(Beginning of EXTRACTED INFORMATION)
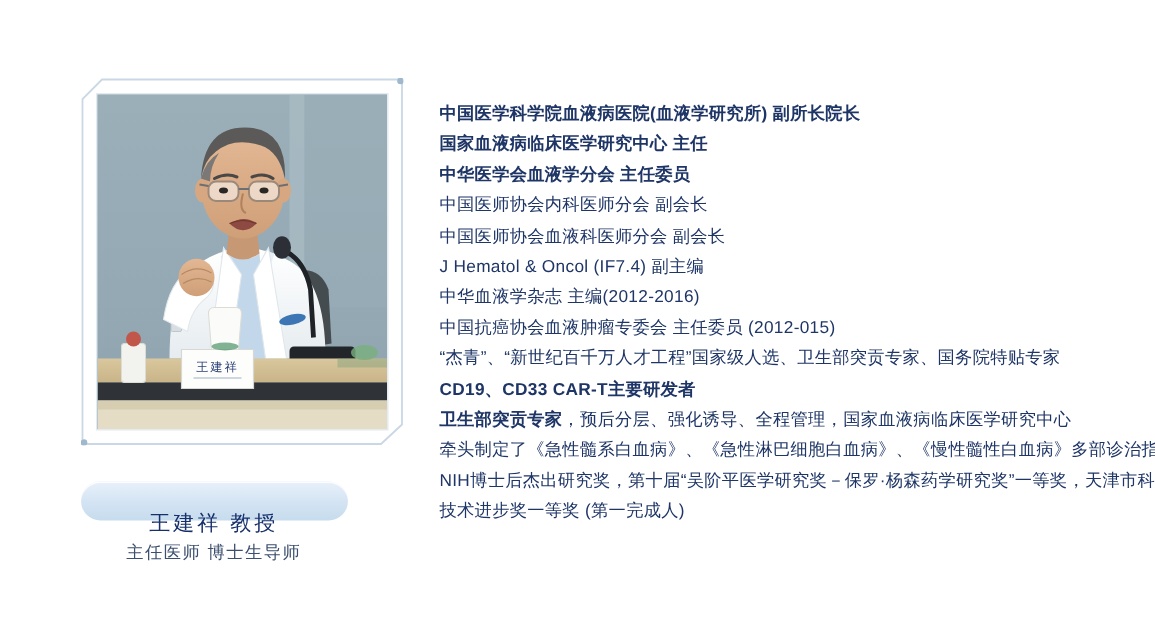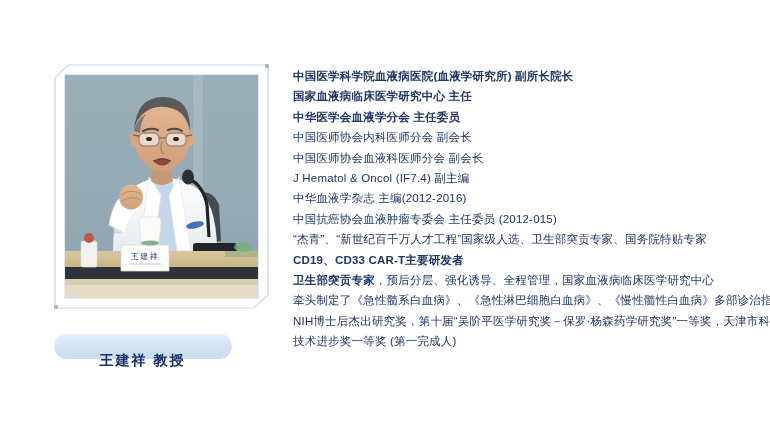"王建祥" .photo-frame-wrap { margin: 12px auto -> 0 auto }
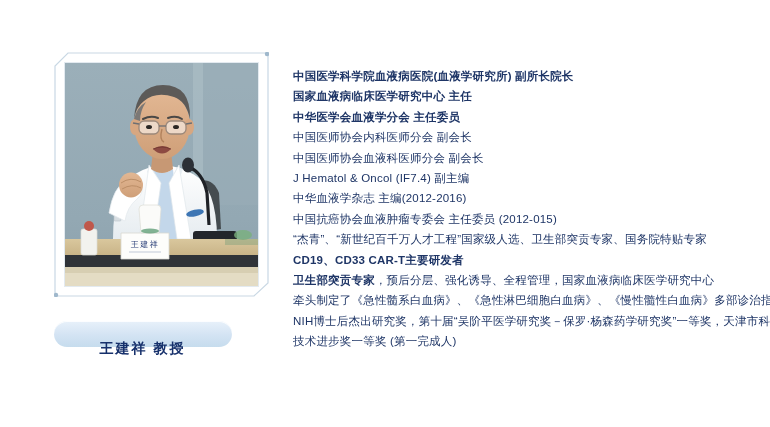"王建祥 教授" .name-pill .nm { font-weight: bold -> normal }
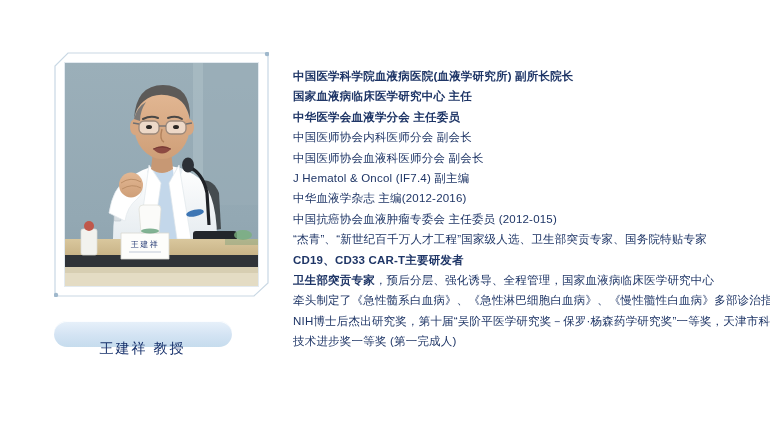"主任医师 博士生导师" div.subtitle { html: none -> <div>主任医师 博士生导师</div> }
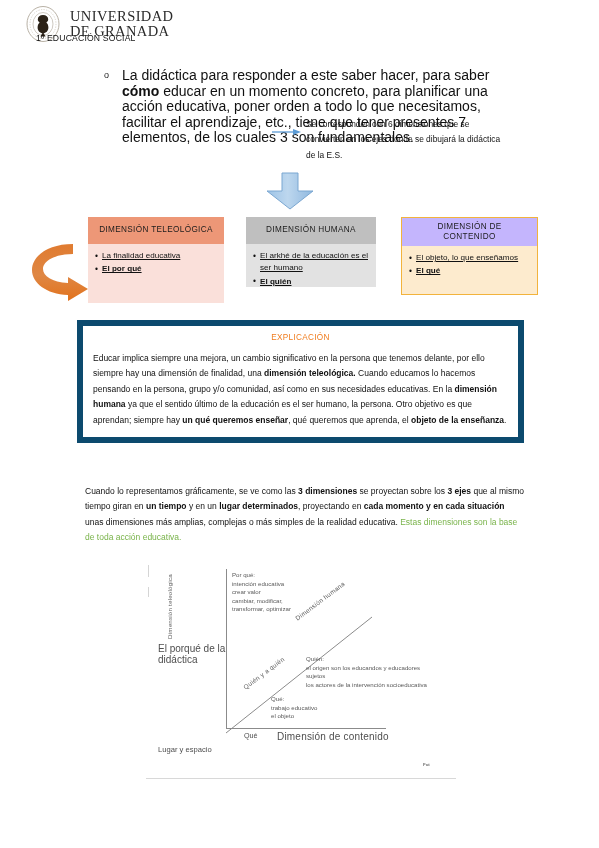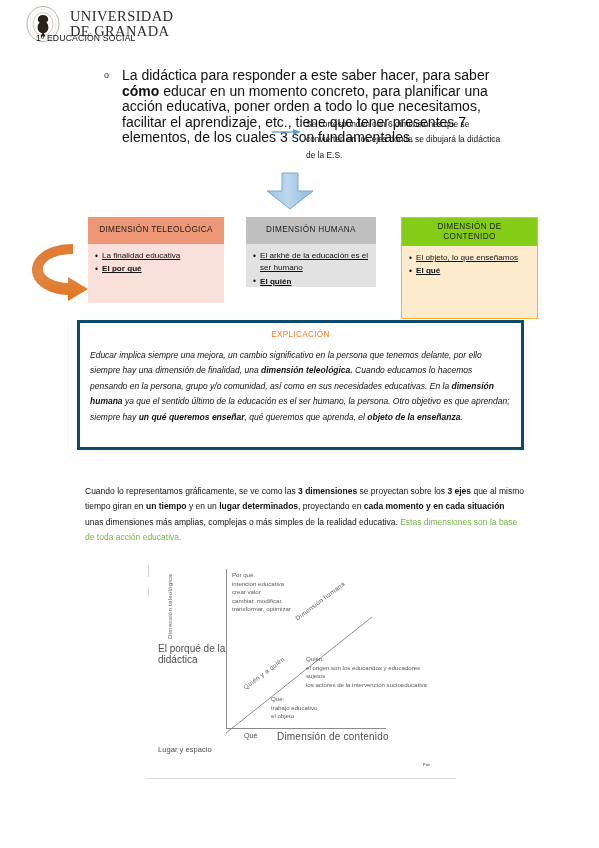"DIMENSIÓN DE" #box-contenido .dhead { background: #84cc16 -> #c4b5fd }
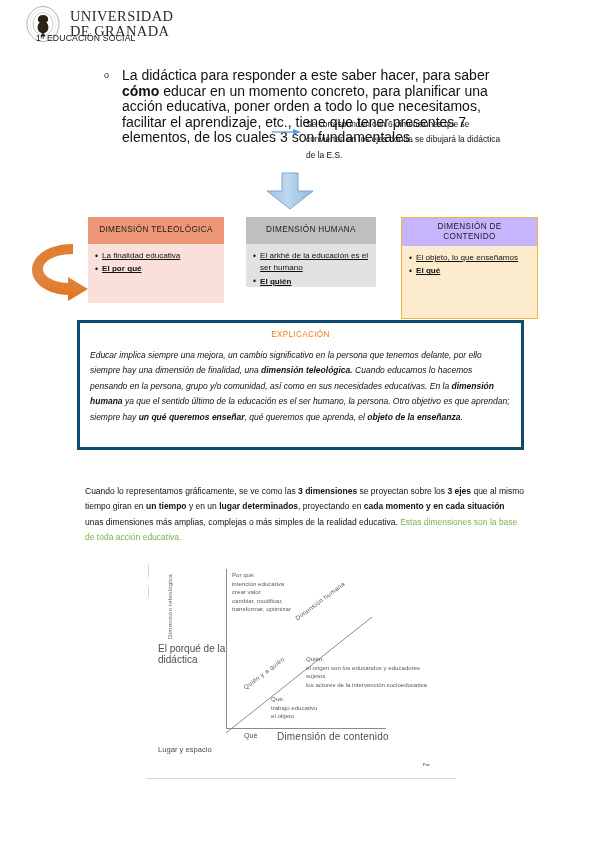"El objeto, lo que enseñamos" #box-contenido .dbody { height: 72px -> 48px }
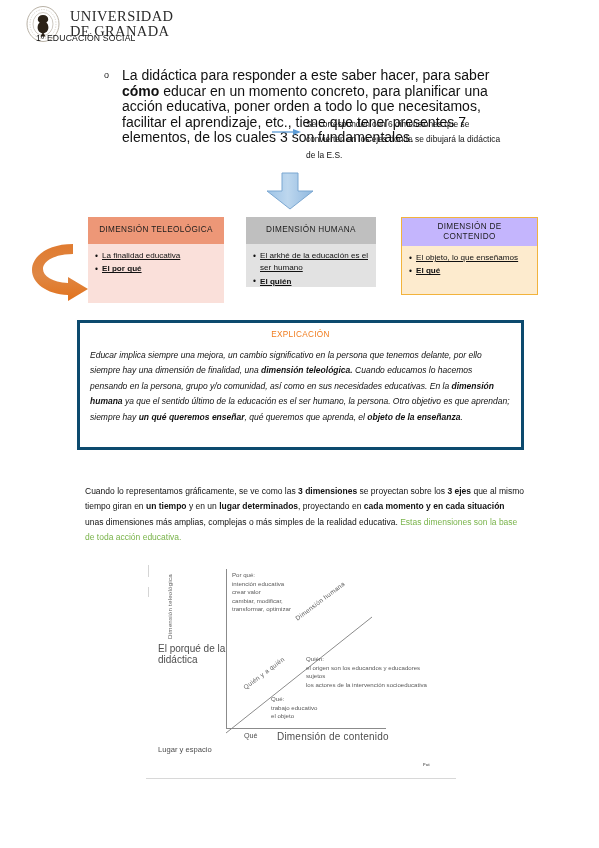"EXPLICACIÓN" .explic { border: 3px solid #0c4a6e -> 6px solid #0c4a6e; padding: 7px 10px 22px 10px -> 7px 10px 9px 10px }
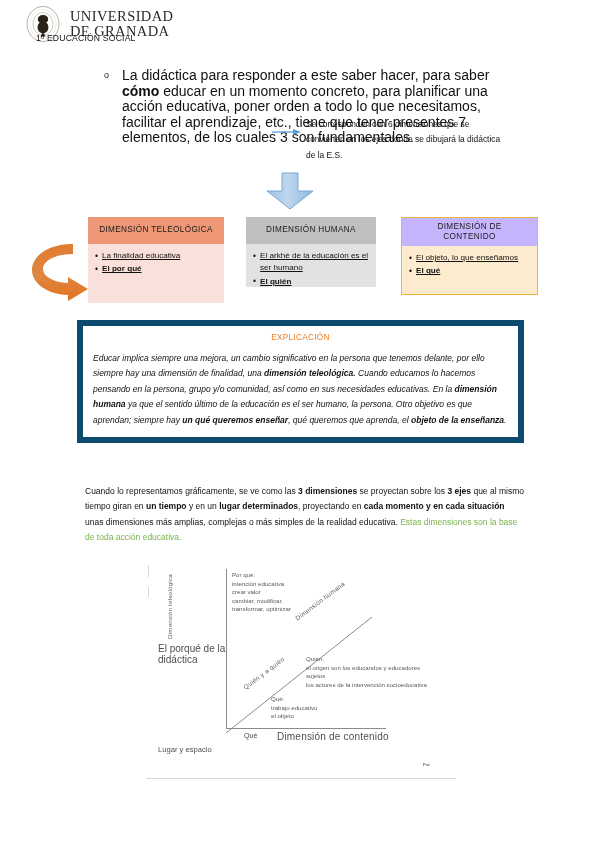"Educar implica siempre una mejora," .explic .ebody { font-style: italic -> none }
(End of EXTRACTED INFORMATION)
(Beginning of EXTRACTED INFORMATION)
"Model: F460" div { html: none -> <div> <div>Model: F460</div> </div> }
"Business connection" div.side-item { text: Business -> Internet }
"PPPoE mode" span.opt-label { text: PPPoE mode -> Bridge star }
(End of EXTRACTED INFORMATION)
(Beginning of EXTRACTED INFORMATION)
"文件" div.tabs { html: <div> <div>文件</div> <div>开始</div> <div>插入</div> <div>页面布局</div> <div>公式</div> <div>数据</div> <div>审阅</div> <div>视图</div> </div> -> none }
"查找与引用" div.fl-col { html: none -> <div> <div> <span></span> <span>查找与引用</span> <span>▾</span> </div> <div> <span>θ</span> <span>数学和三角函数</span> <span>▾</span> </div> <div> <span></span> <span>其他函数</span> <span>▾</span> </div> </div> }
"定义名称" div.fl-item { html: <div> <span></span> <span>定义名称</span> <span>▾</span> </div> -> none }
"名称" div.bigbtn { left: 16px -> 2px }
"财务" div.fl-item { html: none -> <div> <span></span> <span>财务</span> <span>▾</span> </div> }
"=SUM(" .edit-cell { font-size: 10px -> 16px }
(End of EXTRACTED INFORMATION)
• TASK TO CARRY OUT:
Only one part of the listing is wanted: the lines from the one containing "margin: 12px auto" through the one containing "implica siempre una", both included. Please transcribe it exactly, leaving out the pictures.

• RESULT OF THE EXERCISE:
"王建祥" .photo-frame-wrap { margin: 12px auto -> 0 auto }
"王建祥 教授" .name-pill .nm { font-weight: bold -> normal }
"主任医师 博士生导师" div.subtitle { html: none -> <div>主任医师 博士生导师</div> }
"DIMENSIÓN DE" #box-contenido .dhead { background: #84cc16 -> #c4b5fd }
"El objeto, lo que enseñamos" #box-contenido .dbody { height: 72px -> 48px }
"EXPLICACIÓN" .explic { border: 3px solid #0c4a6e -> 6px solid #0c4a6e; padding: 7px 10px 22px 10px -> 7px 10px 9px 10px }
"Educar implica siempre una mejora," .explic .ebody { font-style: italic -> none }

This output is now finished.